• Les ados, les parents et internet.

     

    Les ados, les parents et internet.

            Plusieurs de mes articles ont déjà été consacrés à la différence de vie entre le ados d'aujourd'hui et ceux d'hier, il y a 60 ans au lendemain de la guerre, et à leurs problèmes avec leurs parents.
              Les grands-parents on souvent une certaine 'incompréhension vis à vis du rapport de leurs petits-enfants  aux multimédias modernes et ils en concluent que les ados d'aujourd'hui sont très différents de ceux d'hier alors que les parents, utilisateurs aussi d'internet, sont moins catégoriques, mais n'arrivent pas à contrôler les agissements de leurs enfants sur le web et sont souvent très critiques sur son influence néfaste.
              Je pense que c'est plus compliqué que cela.

              A mon avis, les préoccupations, les inquiétudes des ados d'hier et d'aujourd'hui,  sont assez semblables. Certes, les études suscitent moins d'intérêt, il y a le chômage qui retarde l'entrée dans la vie active, , et le ou la petit(e) ami(e) qui fait découvrir plus tôt l'amour ou les amourettes, mais ce sont des différences qui ne changent pas la nature des problèmes.
              On retrouve les conflits et les préoccupations classiques de l'adolescence et les trois questions existencielles :
                        - Qu'est ce que je suis ?
                        - Qu'est ce que je veux ?
                        - Qu'est ce que je vaux ?
              Le conflit entre le besoin de liberté et de prendre son indépendance et celui de la sécurité au sein du nid familial.
              Le besoin de tendresse que l'ado cherche à trouver hors de la famille, car il est persuadé que les parents ne l'aiment pas assez  et qu'ils ne lui accordent pas toute l'attention qu'il attend ou sur les points qu'il souhaite.
              Le problème de trouver la juste distance vis à vis de la famille et plus généralement vis à vis des autres, se pose plus que jamais : ni trop loin car on se sent abandonné, ni trop près car on craint alors de perdre son autonomie.    

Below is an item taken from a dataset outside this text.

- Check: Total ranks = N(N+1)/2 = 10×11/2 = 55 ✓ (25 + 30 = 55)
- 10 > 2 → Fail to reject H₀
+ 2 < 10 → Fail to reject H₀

              Par contre la vie actuelle et notamment les nouveaux moyens de communication multimédia font aujourd'hui résoudre ces problèmes de façon tout à fait différente. C'est ce qui m'est apparu au contact de mes petis enfants et de leurs camarades ou des correspondants de mes blogs.
              Il est certain que les nouvelles technologies de la rencontre et de la communication viennent en aide aux ados pour les aider à résoudre ce problème de distance.
              Il est étonnant au début pour un "ancien" de voir des blogs où l'on raconte sa vie à des amis (s'il y a un mot de passe) voire à tous ceux qui viennent lire. Mais c'est d'une part une façon de décompresser de son stress et d'autre part le souhaiot de connaître l'opinion des autres, de profiter de l'expérience de ceux qui ont déjà vécu un problème analogue.
              En fait les moyens et les occasions de discuter sont bien plus nombreuses qu'autrefois où il fallait se déplacer pour voir les copains.
              Par ailleurs la virtualité de l'interlocuteur diminue la crainte d'être jugé (e) et facilite les confidences.

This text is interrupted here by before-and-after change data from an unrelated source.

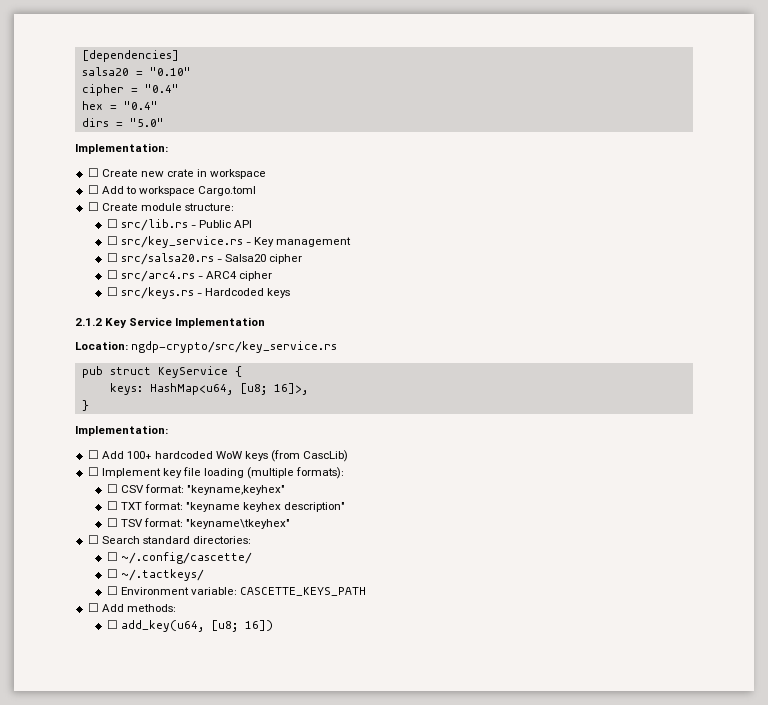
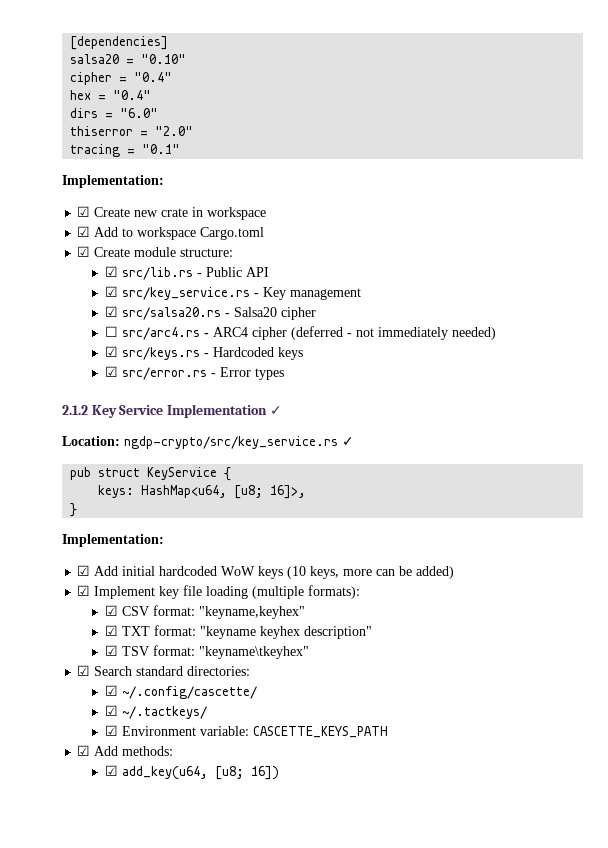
- dirs = "5.0"
+ dirs = "6.0"
+ thiserror = "2.0"
+ tracing = "0.1"
  Implementation:
- ☐ Create new crate in workspace
+ ☑ Create new crate in workspace
- ☐ Add to workspace Cargo.toml
+ ☑ Add to workspace Cargo.toml
- ☐ Create module structure:
+ ☑ Create module structure:
- ☐ src/lib.rs - Public API
+ ☑ src/lib.rs - Public API
- ☐ src/key_service.rs - Key management
+ ☑ src/key_service.rs - Key management
- ☐ src/salsa20.rs - Salsa20 cipher
+ ☑ src/salsa20.rs - Salsa20 cipher
- ☐ src/arc4.rs - ARC4 cipher
- ☐ src/keys.rs - Hardcoded keys
+ ☐ src/arc4.rs - ARC4 cipher (deferred - not immediately needed)
+ ☑ src/keys.rs - Hardcoded keys
+ ☑ src/error.rs - Error types
- 2.1.2 Key Service Implementation
+ 2.1.2 Key Service Implementation ✓
- Location: ngdp-crypto/src/key_service.rs
+ Location: ngdp-crypto/src/key_service.rs ✓
- ☐ Add 100+ hardcoded WoW keys (from CascLib)
- ☐ Implement key file loading (multiple formats):
+ ☑ Add initial hardcoded WoW keys (10 keys, more can be added)
+ ☑ Implement key file loading (multiple formats):
- ☐ CSV format: "keyname,keyhex"
+ ☑ CSV format: "keyname,keyhex"
- ☐ TXT format: "keyname keyhex description"
+ ☑ TXT format: "keyname keyhex description"
- ☐ TSV format: "keyname\tkeyhex"
+ ☑ TSV format: "keyname\tkeyhex"
- ☐ Search standard directories:
+ ☑ Search standard directories:
- ☐ ~/.config/cascette/
+ ☑ ~/.config/cascette/
- ☐ ~/.tactkeys/
+ ☑ ~/.tactkeys/
- ☐ Environment variable: CASCETTE_KEYS_PATH
+ ☑ Environment variable: CASCETTE_KEYS_PATH
- ☐ Add methods:
+ ☑ Add methods:
- ☐ add_key(u64, [u8; 16])
+ ☑ add_key(u64, [u8; 16])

              Je discute parfois avec des parents ou des grands-parents qui voient dans cette plongée dans le monde virtuel un risque de "désocialisation"
              Je pense que c'est une crainte erronée, même si bien sûr on peut rencontrer des anomalies, (l'addiction aux jeux par exemple),  Même la boulimie des jeux est souvent associée à des contacts avec des amis et elle et surtout nuisible au travail scolaire, beaucoup plus qu'à la socialisation.
              Si chez les adultes, dont une partie importante du temps est pris par leur métier, les rencontres virtuelles se font au détriment des rencontres réelles, chez les adolescents, il y a alternance et complémentarité entre les deux et il est courant que se lient ainsi des amitié, virtuelles d'abord mais où les correspondants finissent par se rencontrer.

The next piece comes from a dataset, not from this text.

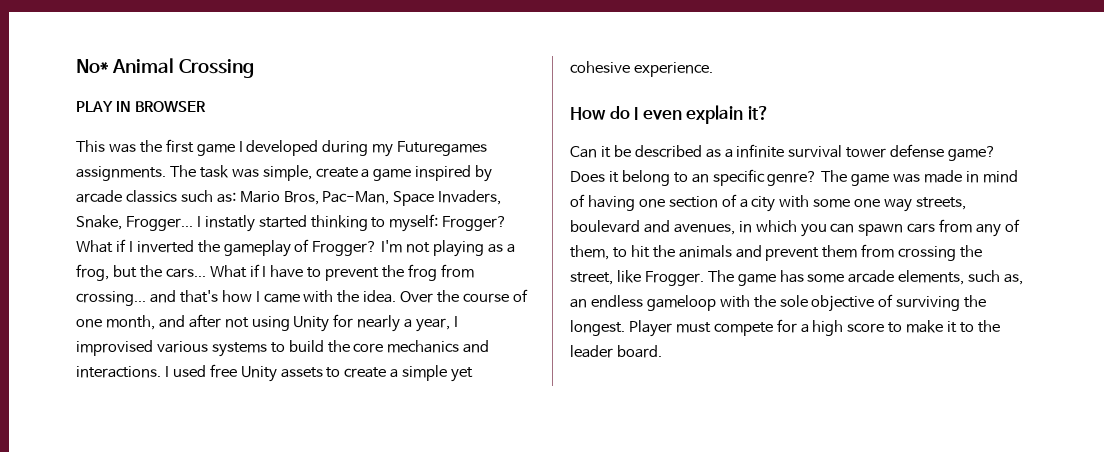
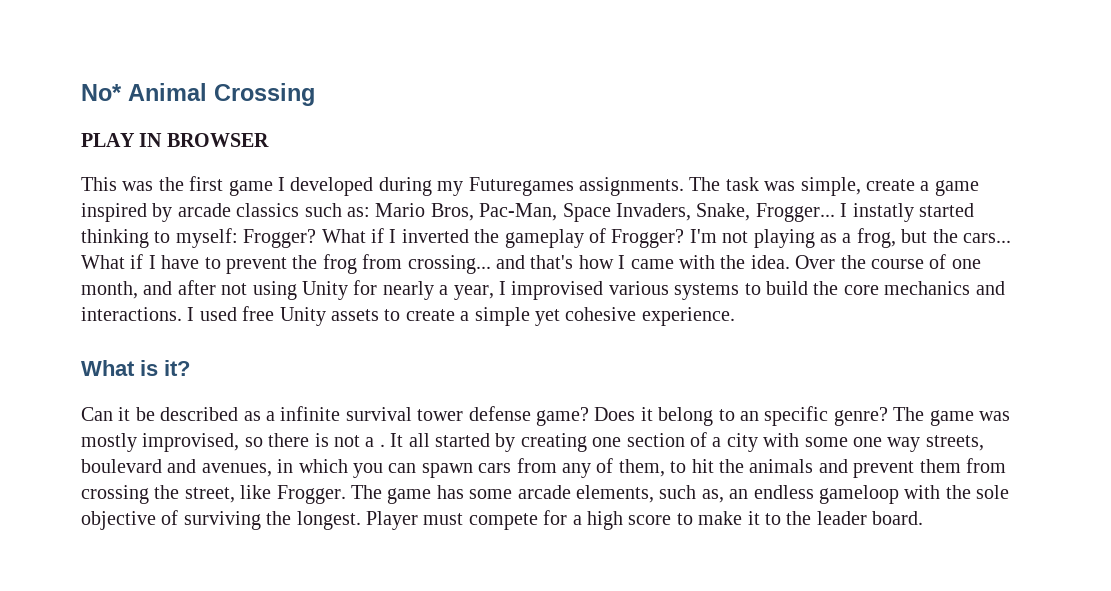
- How do I even explain it?
+ What is it?
- The game was made in mind of having one section of a city with some one way streets, boulevard and avenues, in which you can spawn cars from any of them, to hit the animals and prevent them from crossing the street, like Frogger.
+ The game was mostly improvised, so there is not a . It all started by creating one section of a city with some one way streets, boulevard and avenues, in which you can spawn cars from any of them, to hit the animals and prevent them from crossing the street, like Frogger.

              Un problème important actuel est donc le lien entre générations, entre enfants, parents et grands-parents, qui semble beaucoup plus relâché qu'autrefois, mais c'est trop facile de dire que c'est la faute des moyens de communication modernes..
              J'ai été très sensible à ce phénomène il y a seize ans, quand j'ai créé mon premier blog. J'avais un avantage sur beaucoup de grands parents, je m'étais déjà servi de gros ordinateurs depuis 1965, de microordinateurss depuis 1980 et j'avais découvert la messagerie intranet dans l'entreprise en 1988 et internet en 1993.
              Mais lorsque j'ai été spour la première fois sur des blogs de jeunes qui véhiculaient beaucoup de préoccupations et de pensées tristes, même parfois désespérées, j'ai eu l'impression de débarquer en pays inconnu et de me sentir exclu !
              Au hasard des commentaires puis de mails, je me suis aperçu qu'en virtuel, l'âge intervenait moins et qu'à condition de se garder de juger, la barrière de l'autorité parentale responsable n'intervenait plus comme au sein d'une famille, et que le vieux singe, qui avait craint en créant son blog de passer pour un vieux c.. , pouvait finalement trouver sa place parmi les jeunes et même se rendre utile.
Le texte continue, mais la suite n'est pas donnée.